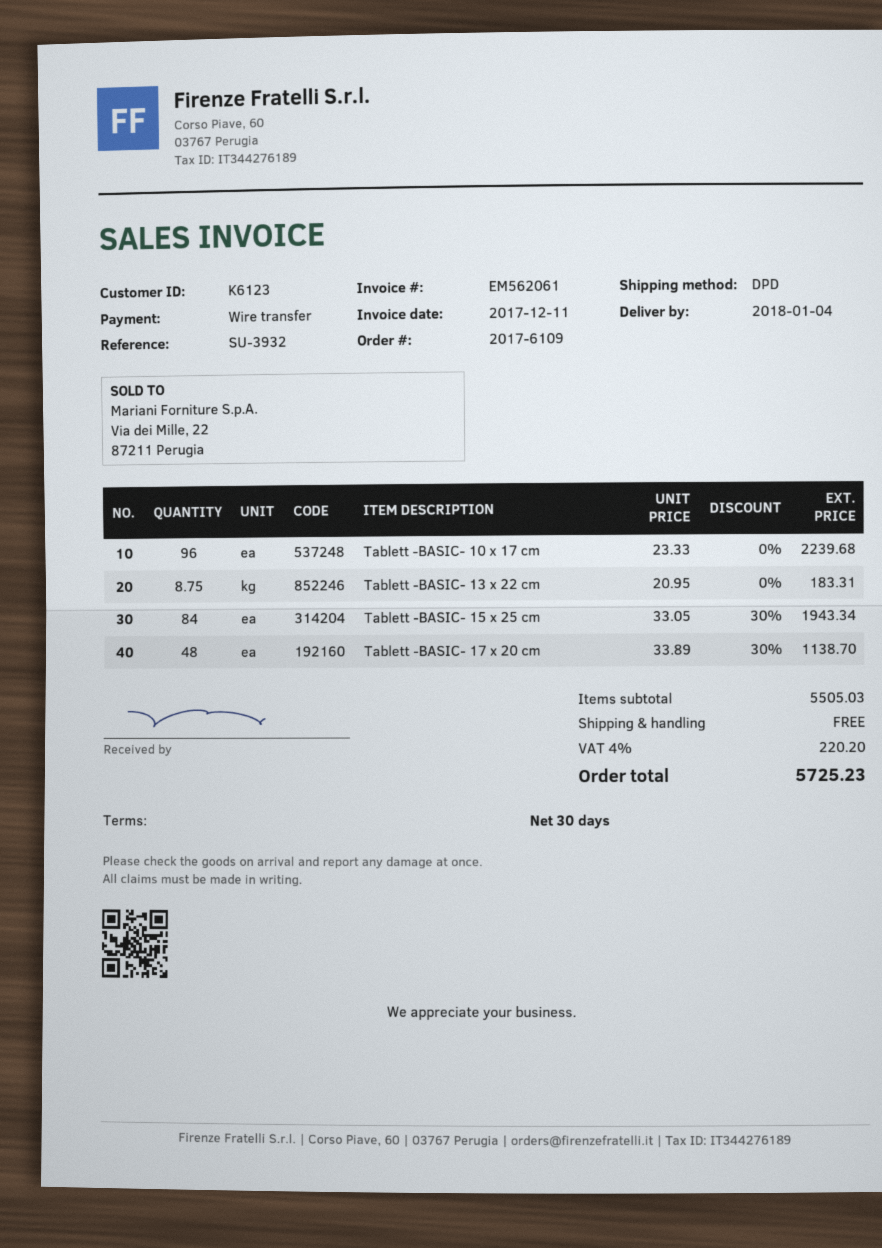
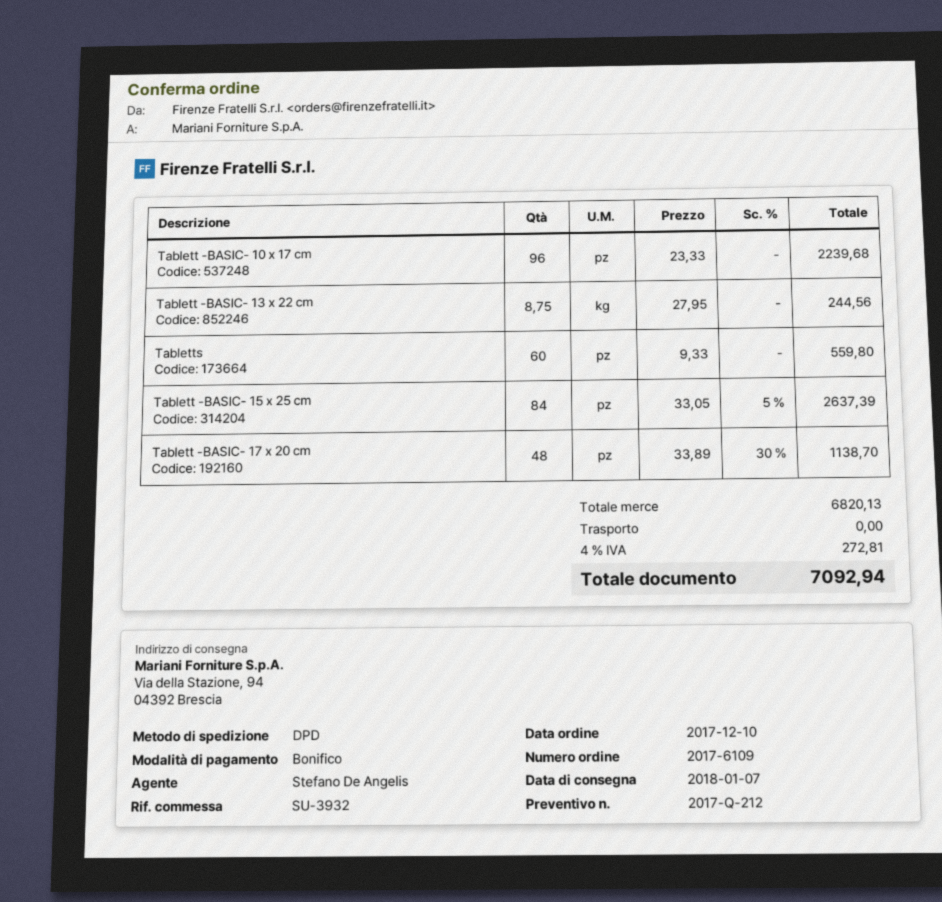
delivery date: 2018-01-04 -> 2018-01-07
Tablett -BASIC- 13 x 22 cm: 8.75 x 20.95 = 183.31 -> 8.75 x 27.95 = 244.56
Tablett -BASIC- 15 x 25 cm: 84 x 33.05 - 30% = 1943.34 -> 84 x 33.05 - 5% = 2637.39
Tabletts: none -> 60 x 9.33 = 559.80
subtotal: 5505.03 -> 6820.13
tax: 4% = 220.20 -> 4% = 272.81
total: 5725.23 -> 7092.94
------------------------------------------------
▸ WHAT YOU HAVE TO DO:
When you reproduce the data shown above, keep each line exact and omit every picture.

▸ TASK ANSWER:
delivery date: 2018-01-04 -> 2018-01-07
Tablett -BASIC- 13 x 22 cm: 8.75 x 20.95 = 183.31 -> 8.75 x 27.95 = 244.56
Tablett -BASIC- 15 x 25 cm: 84 x 33.05 - 30% = 1943.34 -> 84 x 33.05 - 5% = 2637.39
Tabletts: none -> 60 x 9.33 = 559.80
subtotal: 5505.03 -> 6820.13
tax: 4% = 220.20 -> 4% = 272.81
total: 5725.23 -> 7092.94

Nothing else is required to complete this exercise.